> **GOAL OF THE EXERCISE**:
Where the data below has the string "wordlist", return the whole line.

> **INFORMATION PROVIDED**:

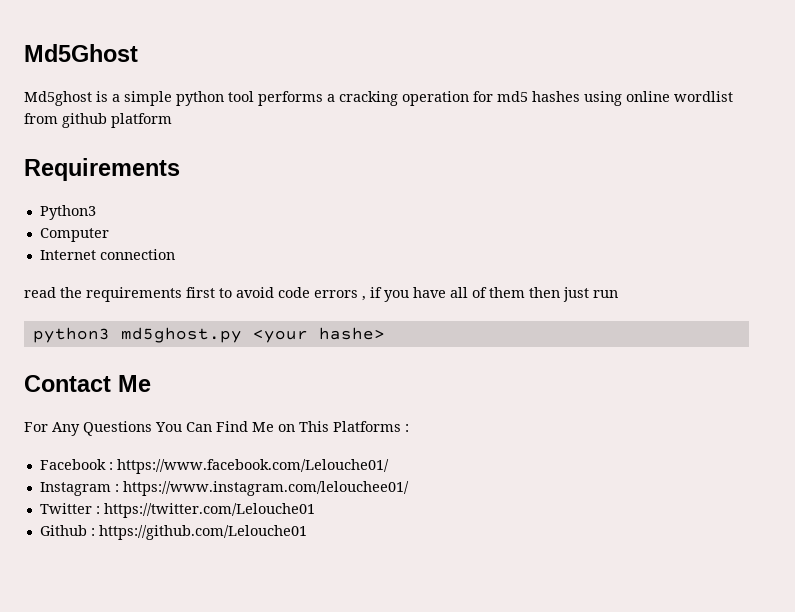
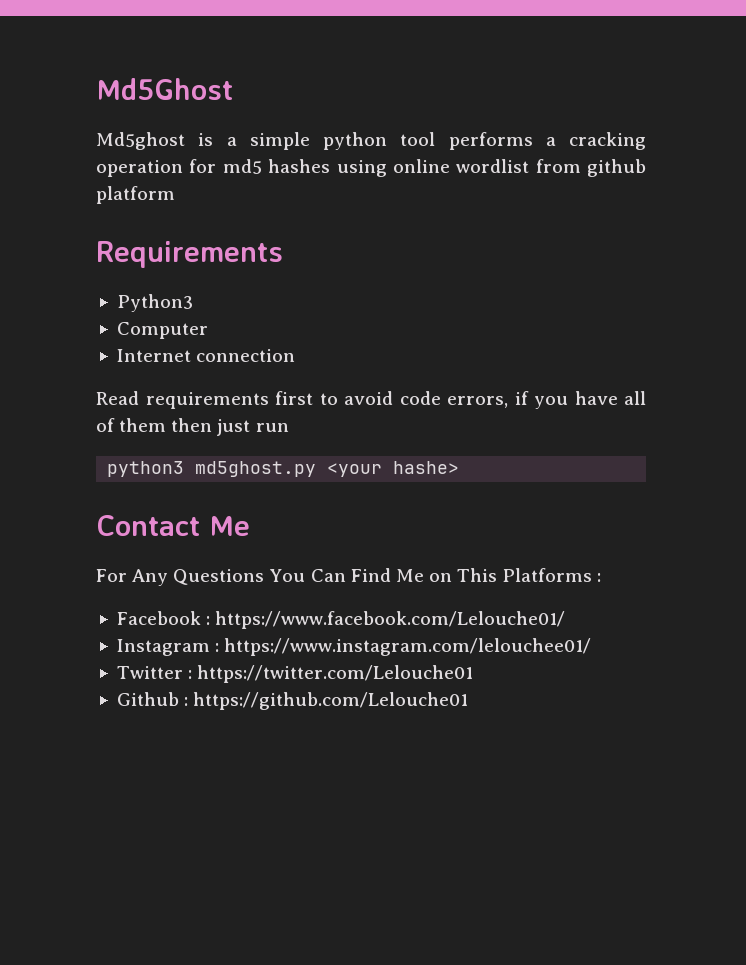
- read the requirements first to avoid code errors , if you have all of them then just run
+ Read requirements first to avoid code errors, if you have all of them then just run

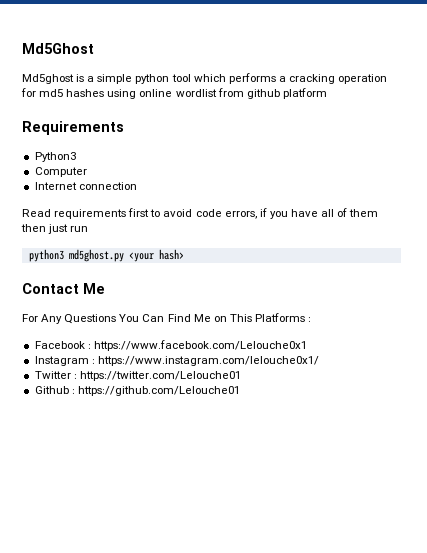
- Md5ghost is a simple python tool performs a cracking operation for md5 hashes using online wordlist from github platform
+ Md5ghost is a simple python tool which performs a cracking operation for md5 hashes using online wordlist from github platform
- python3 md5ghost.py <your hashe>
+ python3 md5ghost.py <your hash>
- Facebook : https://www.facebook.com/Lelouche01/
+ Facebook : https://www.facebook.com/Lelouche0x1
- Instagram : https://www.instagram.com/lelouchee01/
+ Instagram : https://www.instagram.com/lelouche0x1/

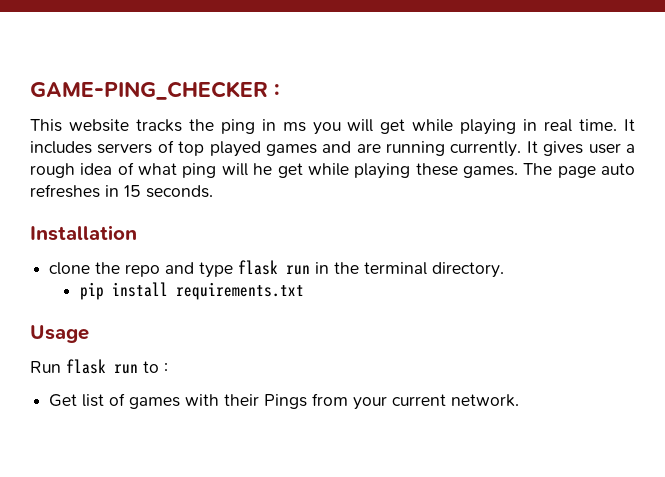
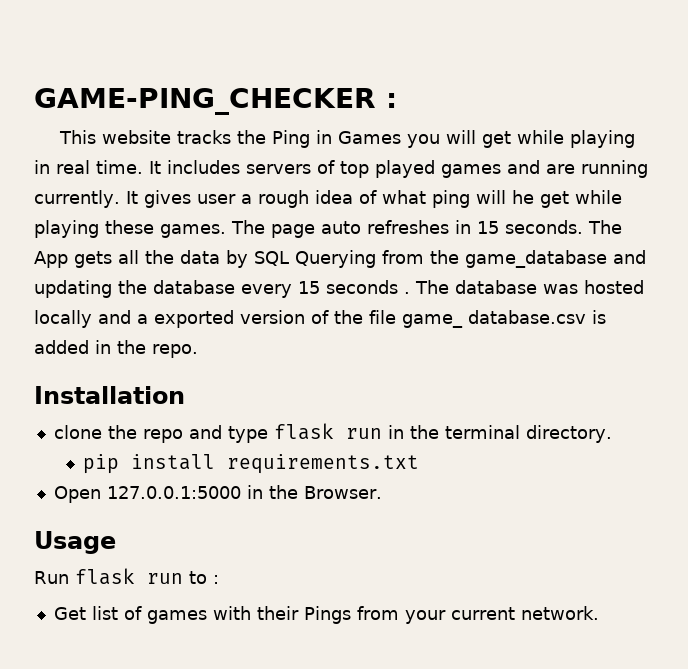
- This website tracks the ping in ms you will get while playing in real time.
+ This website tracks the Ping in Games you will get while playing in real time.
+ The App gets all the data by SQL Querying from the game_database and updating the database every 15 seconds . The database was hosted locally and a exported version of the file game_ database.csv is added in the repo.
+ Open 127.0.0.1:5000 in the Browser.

> **RESULT**:
- Md5ghost is a simple python tool performs a cracking operation for md5 hashes using online wordlist from github platform
+ Md5ghost is a simple python tool which performs a cracking operation for md5 hashes using online wordlist from github platform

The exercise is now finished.